» **Exercise goal**:
Leave the pictures out and write out exactly the lines from the top of the entries through the line containing "-16,8 +16,8 @@".

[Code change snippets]
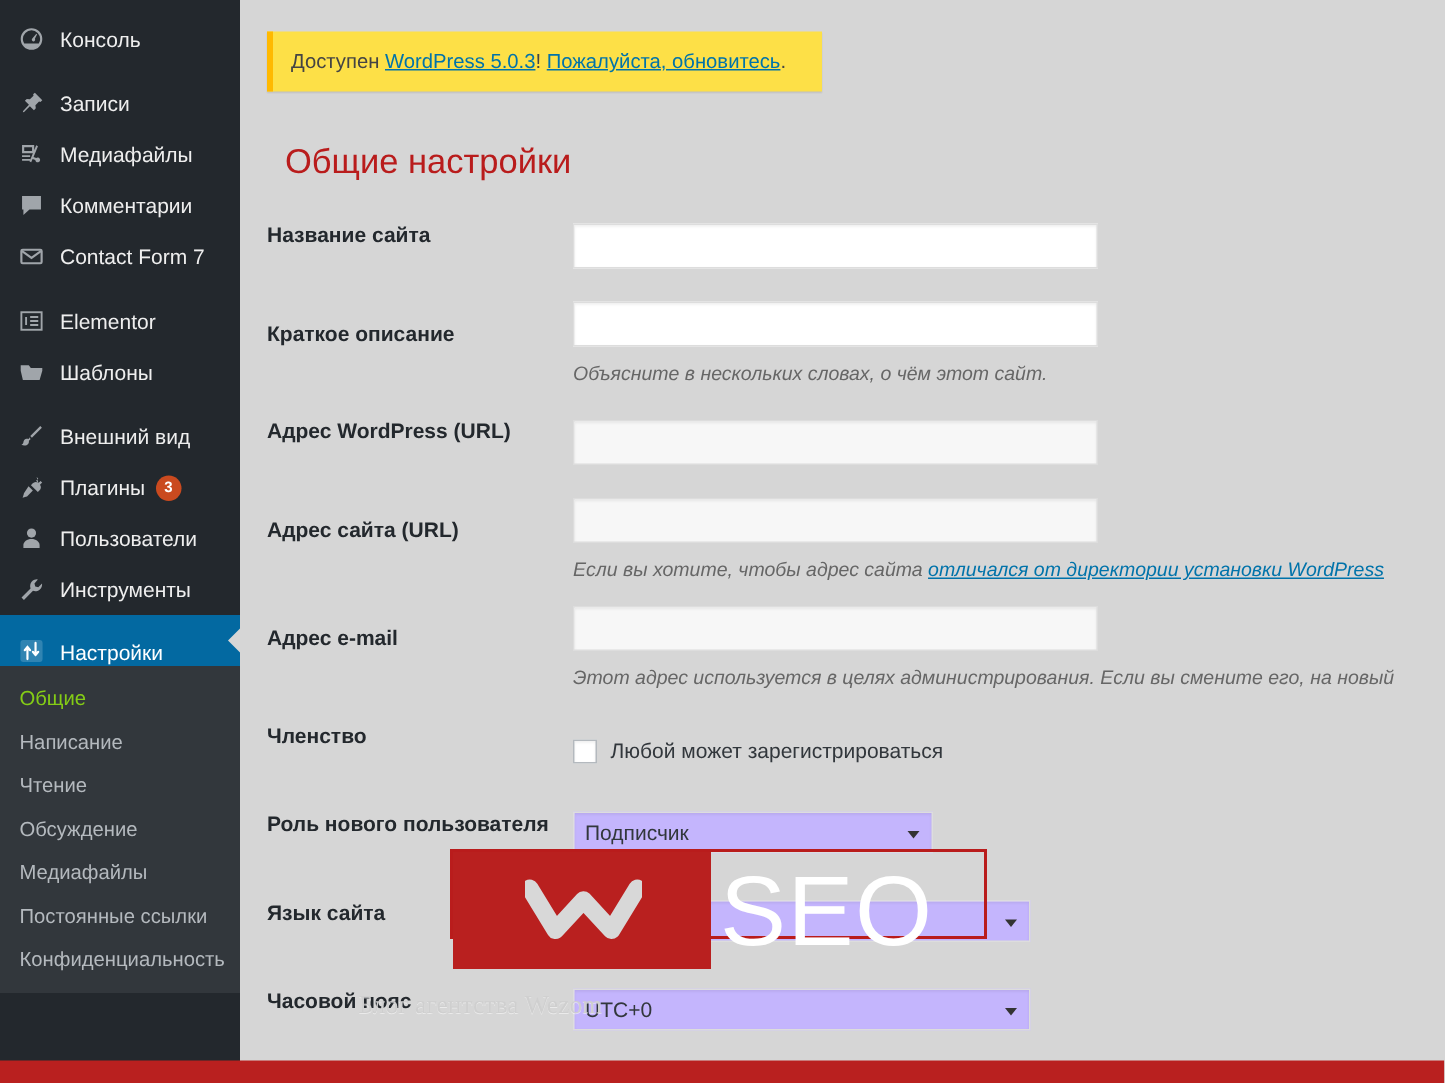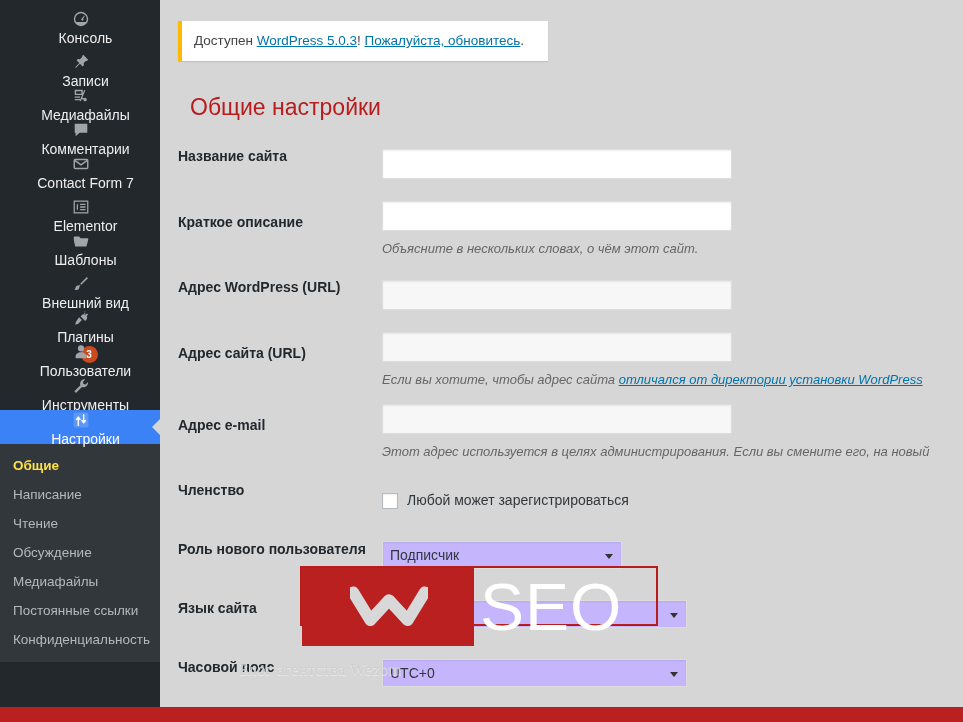--- a/index.html
+++ b/index.html
@@ -37,7 +37,6 @@
     font-size: 14px;
     line-height: 18px;
     white-space: nowrap;
-    flex-direction: column;
   }
   .menu-item .mi-icon {
     width: 20px; height: 20px;

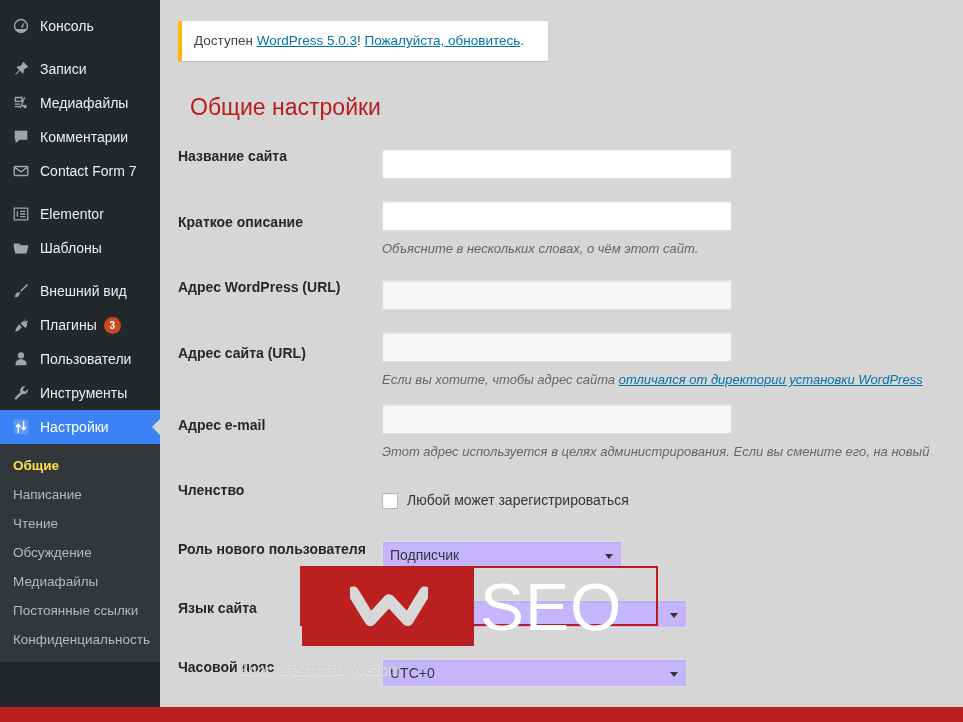--- a/index.html
+++ b/index.html
@@ -108,7 +108,7 @@
     position: absolute;
     left: 18px; top: 21px;
     width: 370px;
-    background: #ffffff;
+    background: #fde047;
     border-left: 4px solid #ffb900;
     box-shadow: 0 1px 1px 0 rgba(0,0,0,.1);
     padding: 11px 12px 11px 12px;

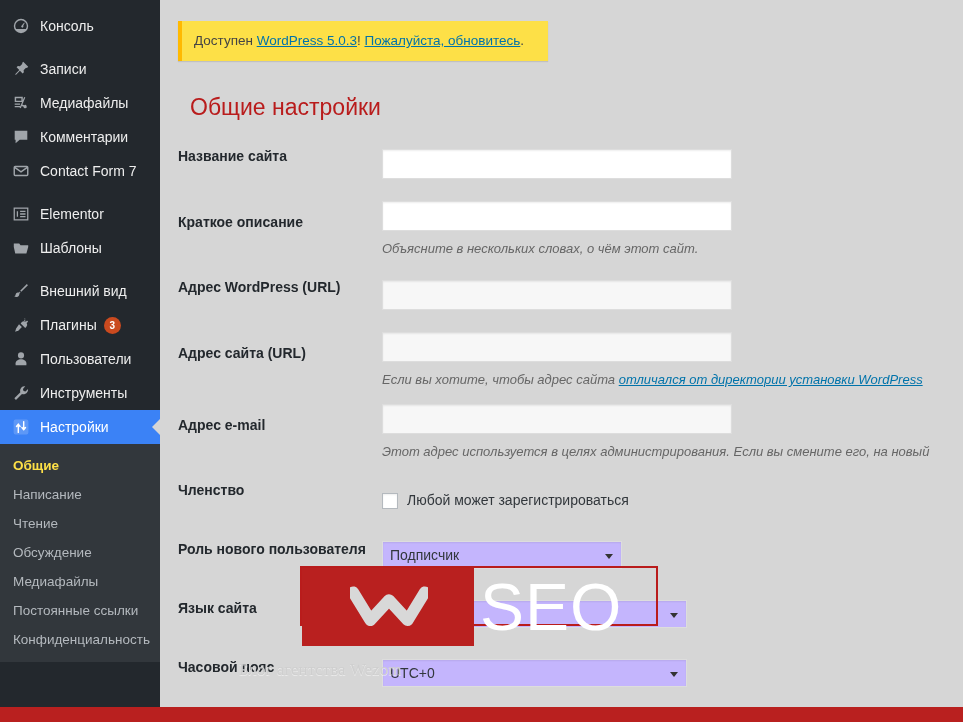--- a/index.html
+++ b/index.html
@@ -50,8 +50,9 @@
   .menu-item .mi-icon svg { display: block; }
   .menu-item .mi-label { color: #eee; }
   .menu-item.active {
-    background: #3b82f6;
+    background: #0369a1;
     color: #fff;
+    align-items: flex-end;
   }
   .menu-item.active .mi-icon { color: #fff; }
   .menu-item.active .mi-label { color: #fff; }

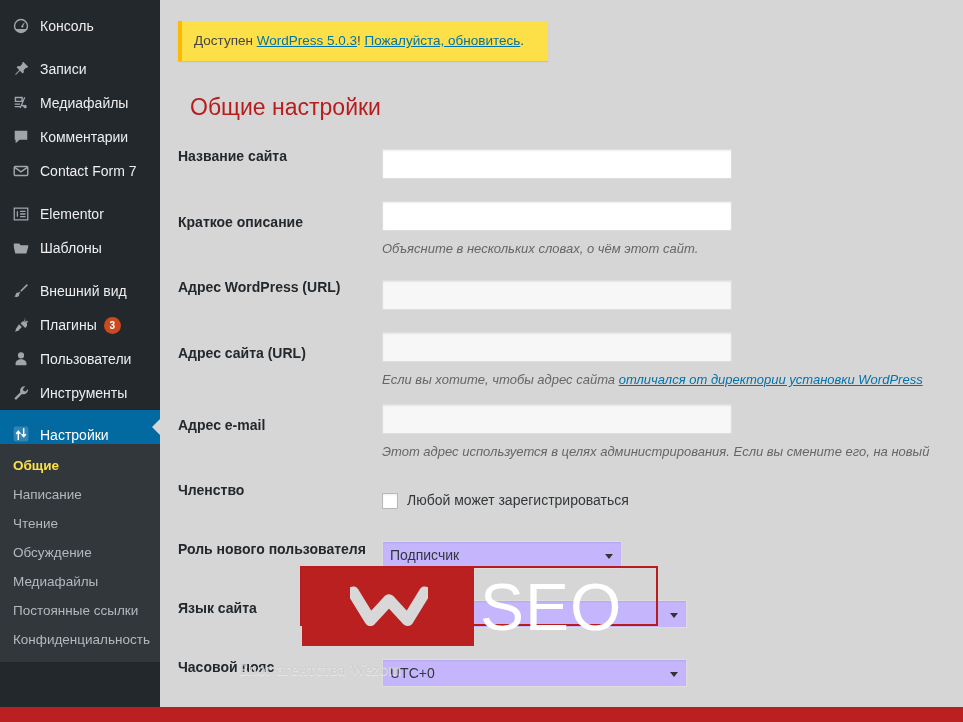--- a/index.html
+++ b/index.html
@@ -93,8 +93,8 @@
     white-space: nowrap;
   }
   .submenu-item.current {
-    color: #fde047;
-    font-weight: bold;
+    color: #84cc16;
+    font-weight: normal;
   }
 
   

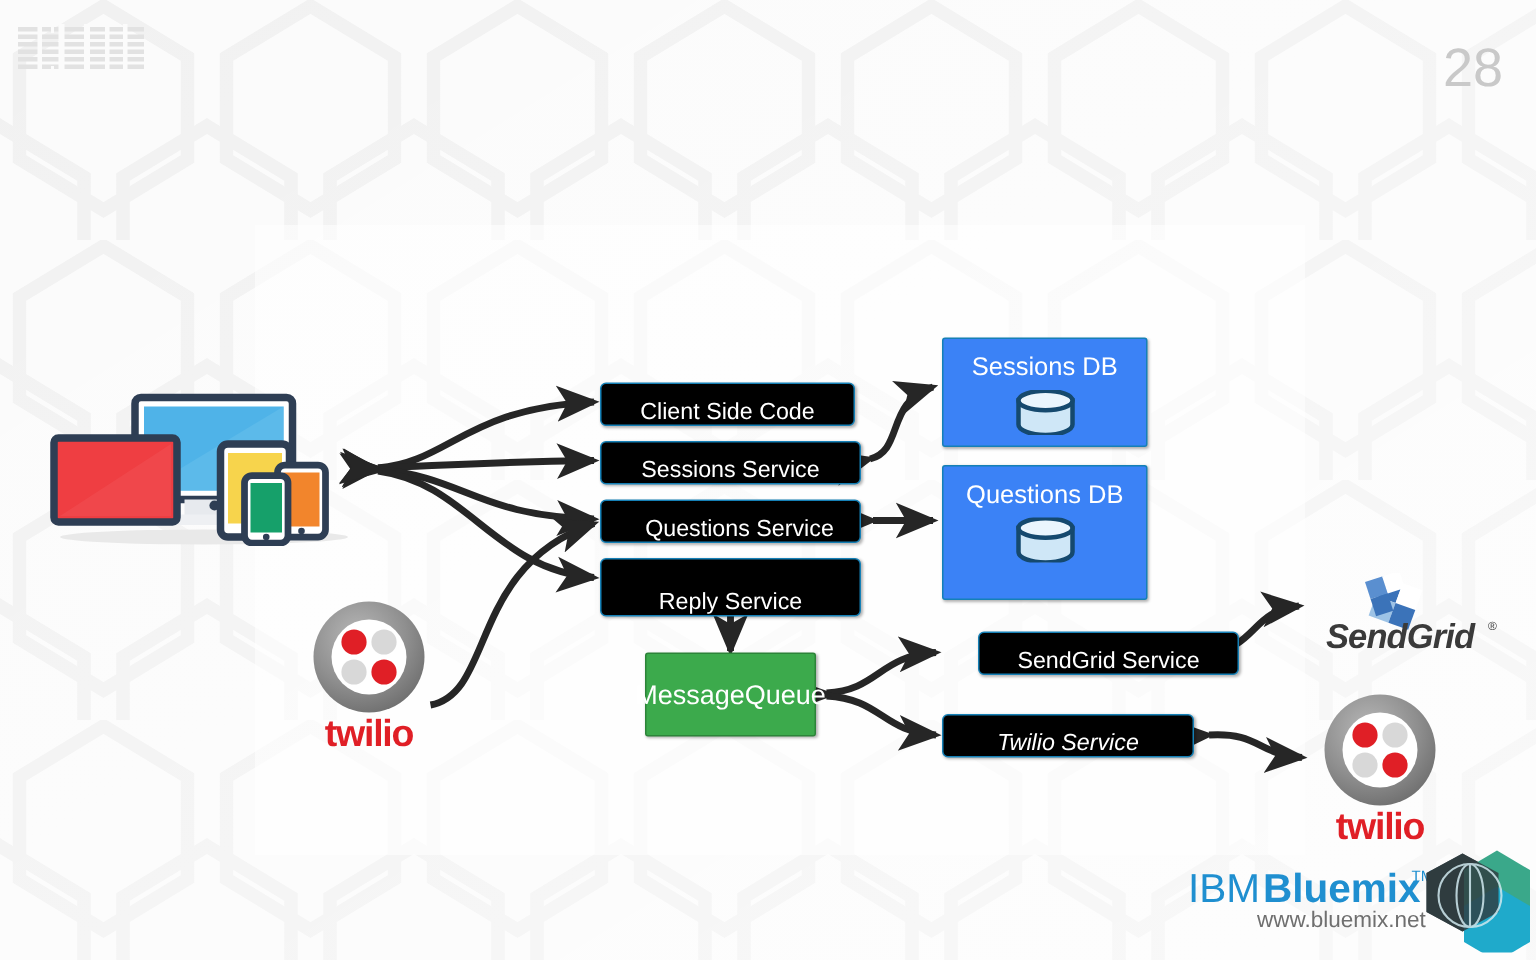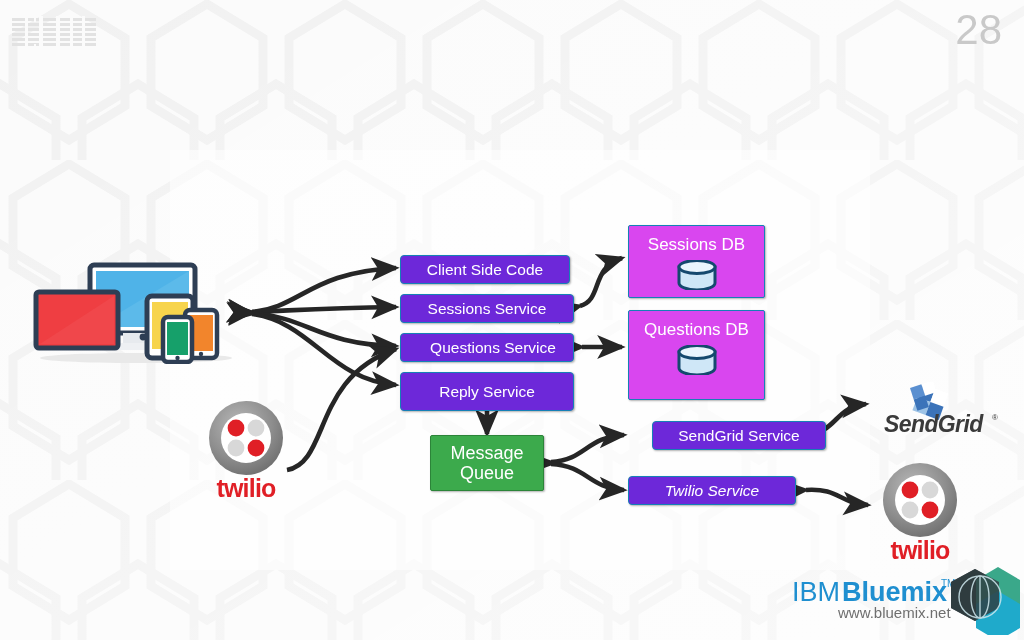--- a/index.html
+++ b/index.html
@@ -16,8 +16,8 @@
   
   .ibm-logo{position:absolute;left:12px;top:16px;width:84px;height:34px;z-index:3;}
   .page-num{
-    position:absolute;right:22px;top:6px;z-index:3;
-    font-size:42px;color:#c9c9c9;font-weight:400;letter-spacing:0px;
+    position:absolute;right:22px;top:24px;z-index:3;
+    font-size:36px;color:#c9c9c9;font-weight:400;letter-spacing:0px;
     font-family:"Liberation Sans", sans-serif;
   }
   .slide-title{

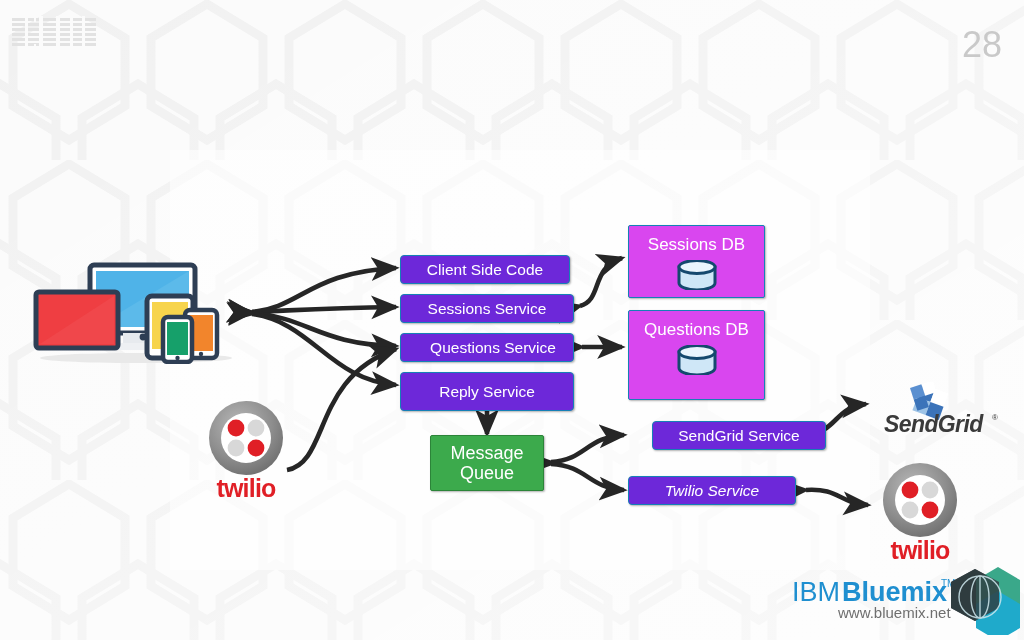--- a/index.html
+++ b/index.html
@@ -40,7 +40,7 @@
     box-shadow:1px 1px 2px rgba(0,0,0,0.30);
   }
   .db{
-    background:#d946ef;border:1px solid #1580b6;border-radius:2px;
+    background:#3b82f6;border:1px solid #1580b6;border-radius:2px;
     flex-direction:column;justify-content:flex-start;padding-top:9px;
     font-size:17px;
     box-shadow:1px 1px 2px rgba(0,0,0,0.30);

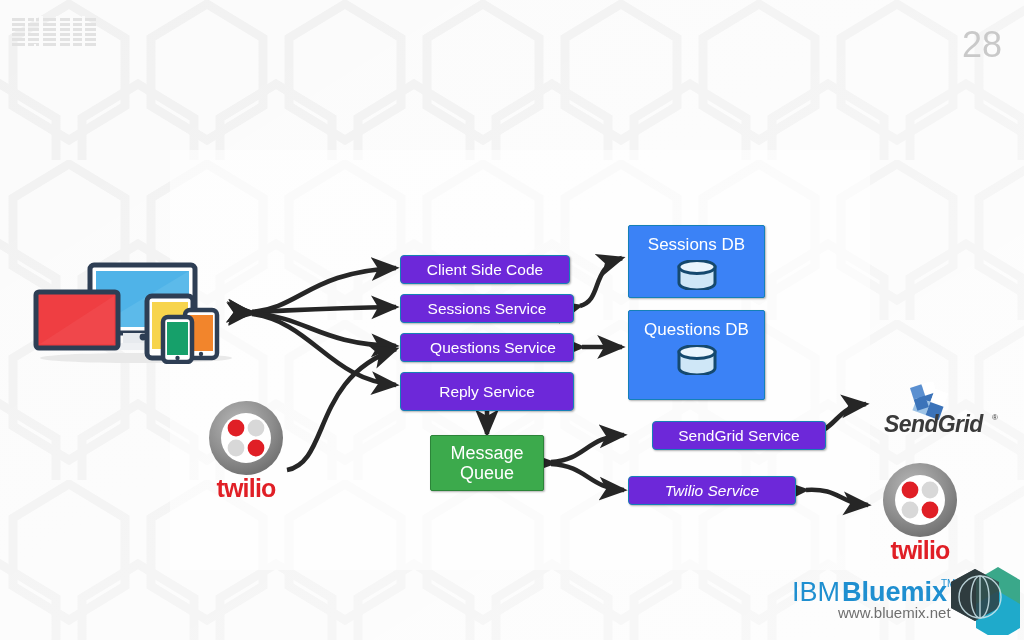--- a/index.html
+++ b/index.html
@@ -35,9 +35,10 @@
     font-family:"Liberation Sans", sans-serif;
   }
   .svc{
-    background:#6d28d9;border:1px solid #1580b6;border-radius:4px;
+    background:#000000;border:1px solid #1580b6;border-radius:4px;
     font-size:15.5px;
     box-shadow:1px 1px 2px rgba(0,0,0,0.30);
+    align-items:flex-end;
   }
   .db{
     background:#3b82f6;border:1px solid #1580b6;border-radius:2px;

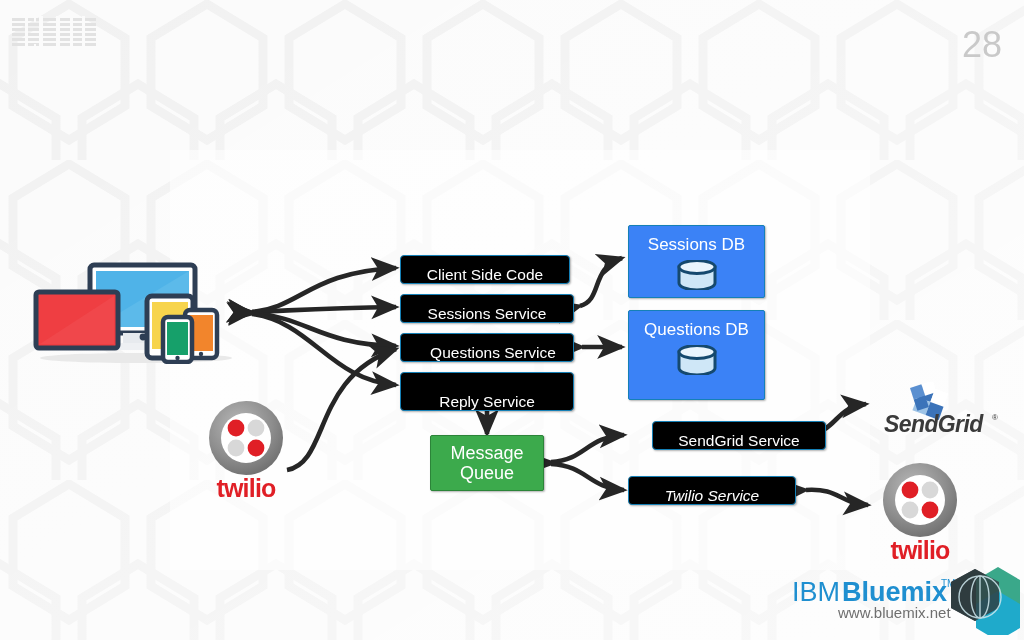--- a/index.html
+++ b/index.html
@@ -48,7 +48,7 @@
   }
   .mq{
     background:#3caa4c;border:1px solid #2c8439;border-radius:2px;
-    font-size:18px;flex-direction:column;
+    font-size:18px;
     box-shadow:1px 1px 2px rgba(0,0,0,0.30);
   }
   .db-icon{margin-top:6px;}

» **Response below**:
--- a/index.html
+++ b/index.html
@@ -37,7 +37,6 @@
     font-size: 14px;
     line-height: 18px;
     white-space: nowrap;
-    flex-direction: column;
   }
   .menu-item .mi-icon {
     width: 20px; height: 20px;

--- a/index.html
+++ b/index.html
@@ -108,7 +108,7 @@
     position: absolute;
     left: 18px; top: 21px;
     width: 370px;
-    background: #ffffff;
+    background: #fde047;
     border-left: 4px solid #ffb900;
     box-shadow: 0 1px 1px 0 rgba(0,0,0,.1);
     padding: 11px 12px 11px 12px;

--- a/index.html
+++ b/index.html
@@ -50,8 +50,9 @@
   .menu-item .mi-icon svg { display: block; }
   .menu-item .mi-label { color: #eee; }
   .menu-item.active {
-    background: #3b82f6;
+    background: #0369a1;
     color: #fff;
+    align-items: flex-end;
   }
   .menu-item.active .mi-icon { color: #fff; }
   .menu-item.active .mi-label { color: #fff; }

--- a/index.html
+++ b/index.html
@@ -93,8 +93,8 @@
     white-space: nowrap;
   }
   .submenu-item.current {
-    color: #fde047;
-    font-weight: bold;
+    color: #84cc16;
+    font-weight: normal;
   }
 
   

--- a/index.html
+++ b/index.html
@@ -16,8 +16,8 @@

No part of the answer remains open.